**TASK INPUTS**

'''

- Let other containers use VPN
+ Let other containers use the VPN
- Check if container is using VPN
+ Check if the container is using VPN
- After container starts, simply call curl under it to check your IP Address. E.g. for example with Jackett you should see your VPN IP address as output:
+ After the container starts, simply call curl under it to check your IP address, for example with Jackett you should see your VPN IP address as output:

'''
'''

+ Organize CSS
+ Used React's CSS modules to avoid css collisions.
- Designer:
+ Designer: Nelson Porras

'''

**WORK REQUEST**
Exact duplication is required for the lines above, from the line that contains "- Let other containers use VPN" to the line that contains "After the container", inclusive; omit all others.

**EXPECTED ANSWER**
- Let other containers use VPN
+ Let other containers use the VPN
- Check if container is using VPN
+ Check if the container is using VPN
- After container starts, simply call curl under it to check your IP Address. E.g. for example with Jackett you should see your VPN IP address as output:
+ After the container starts, simply call curl under it to check your IP address, for example with Jackett you should see your VPN IP address as output:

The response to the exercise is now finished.